* _Assigned task_
Write all entries out exactly, images excluded.

Exercise material section start

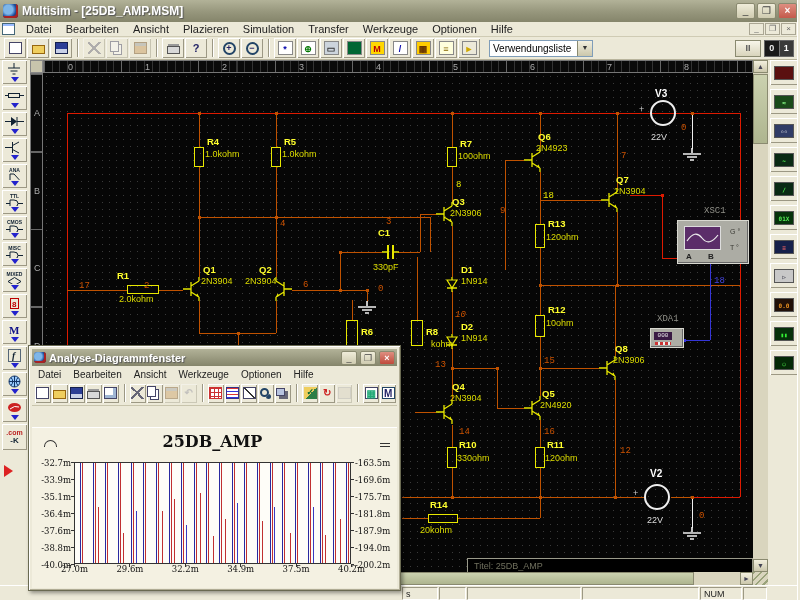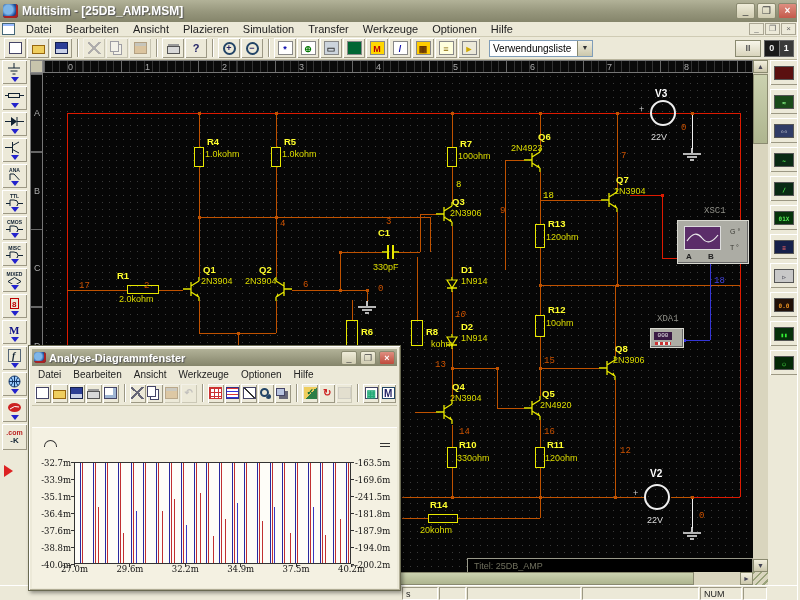"2N4923" div.vall { left: 468px -> 493px }
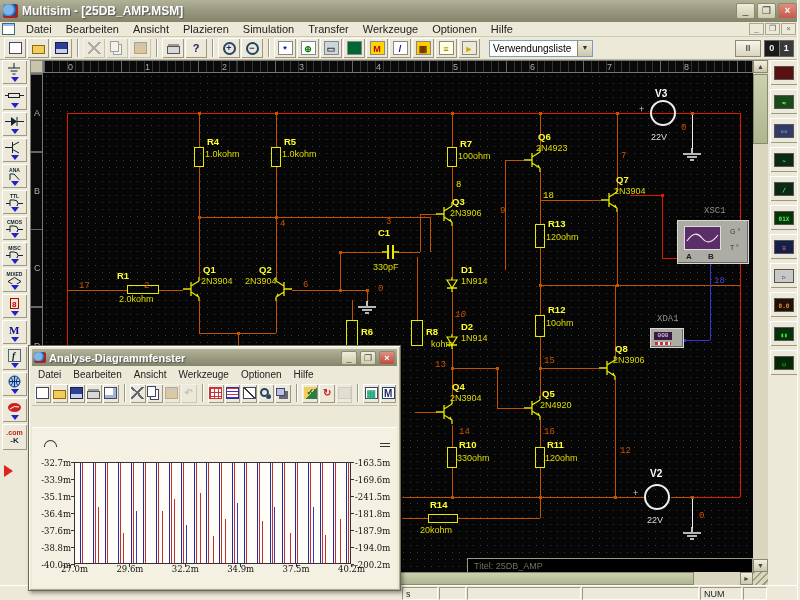"25DB_AMP" div { html: none -> <div>25DB_AMP</div> }
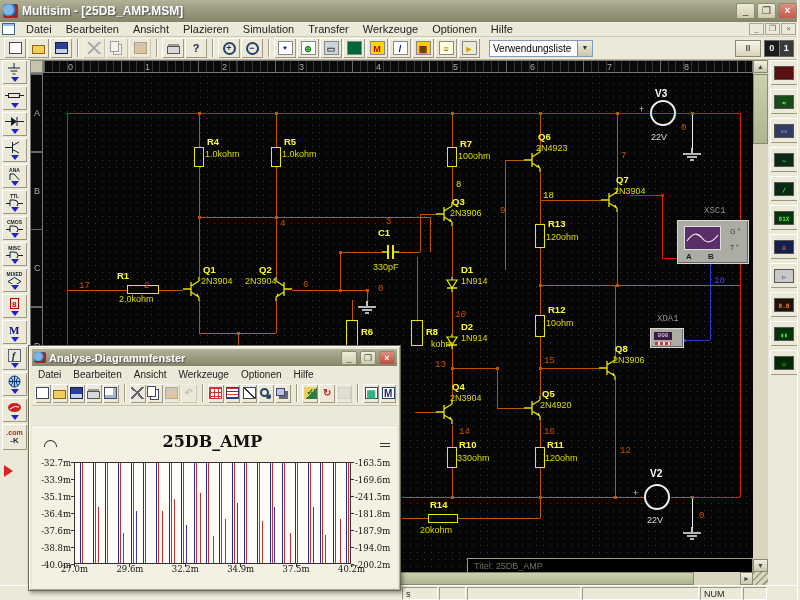"-241.5m" div.ytick { text: -241.5m -> -175.7m }
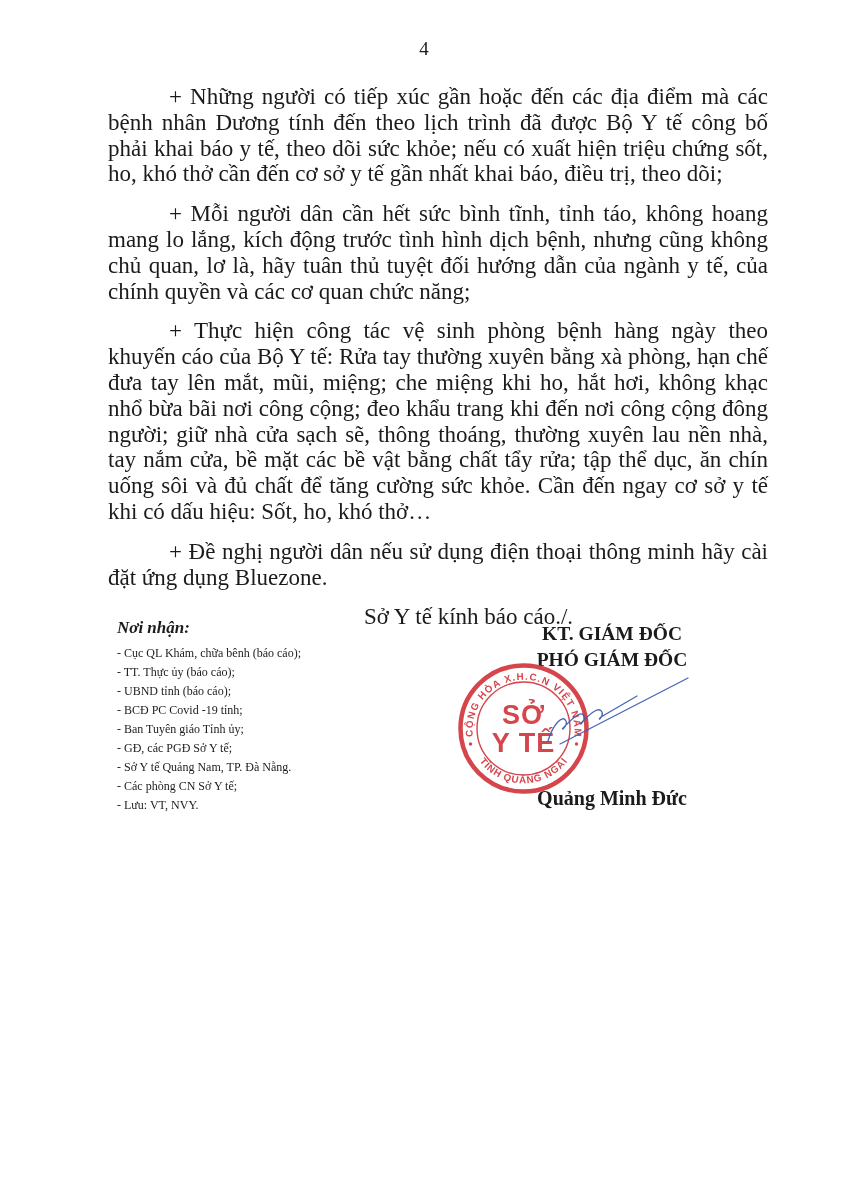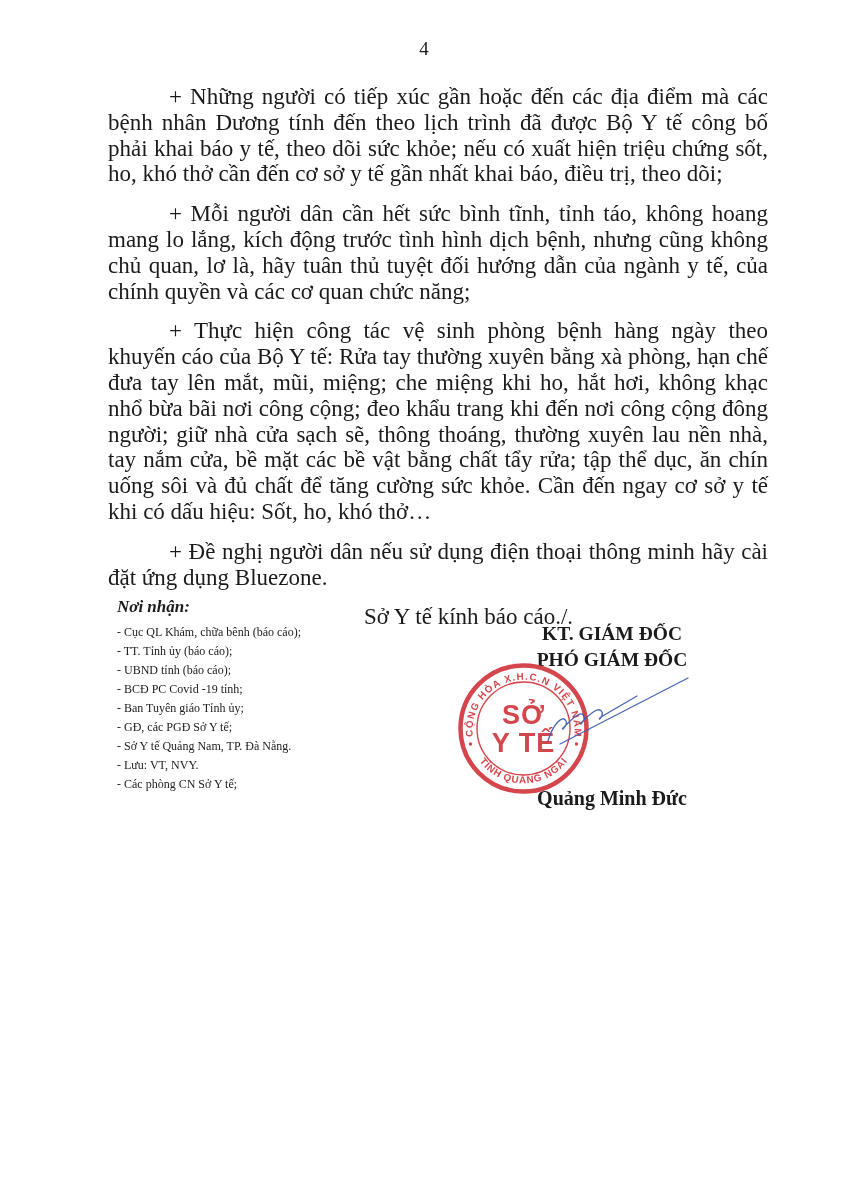"Nơi nhận:" .recipients { top: 597px -> 618px }
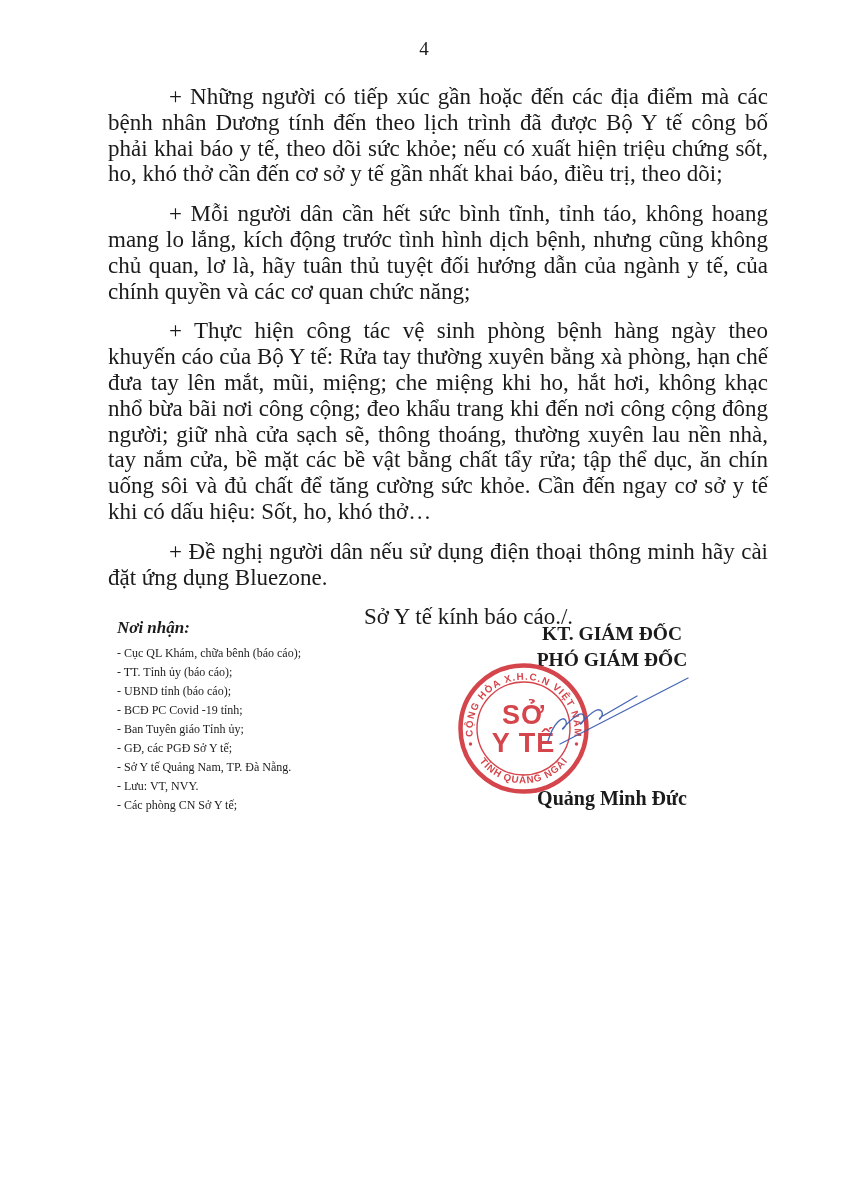"- TT. Tỉnh ủy (báo" div.recipient-item { text: Tỉnh -> Thực }
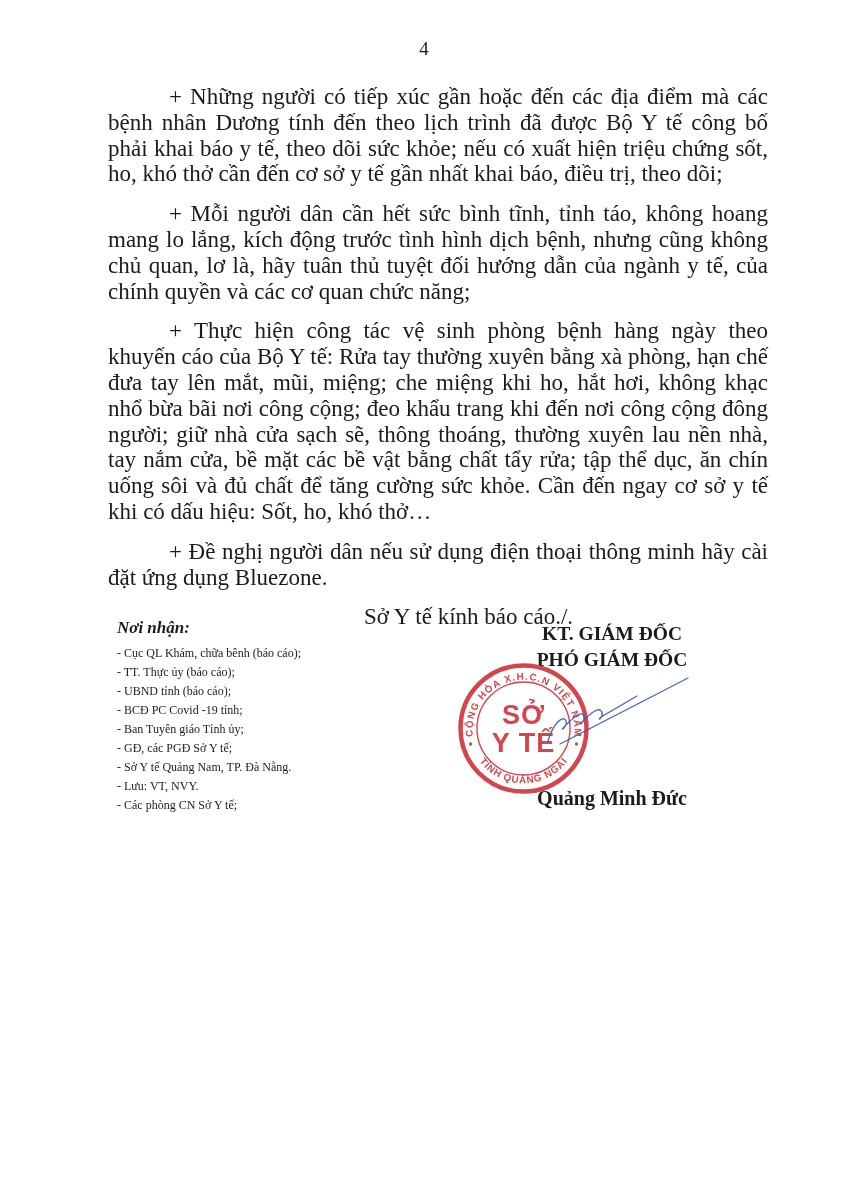"- Lưu: VT, NVY." div.recipient-item { order: before "- Các phòng CN Sở" -> after "- Các phòng CN Sở" }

Exercise material section end

* _Output of the exercise_
"2N4923" div.vall { left: 468px -> 493px }
"25DB_AMP" div { html: none -> <div>25DB_AMP</div> }
"-241.5m" div.ytick { text: -241.5m -> -175.7m }
"Nơi nhận:" .recipients { top: 597px -> 618px }
"- TT. Tỉnh ủy (báo" div.recipient-item { text: Tỉnh -> Thực }
"- Lưu: VT, NVY." div.recipient-item { order: before "- Các phòng CN Sở" -> after "- Các phòng CN Sở" }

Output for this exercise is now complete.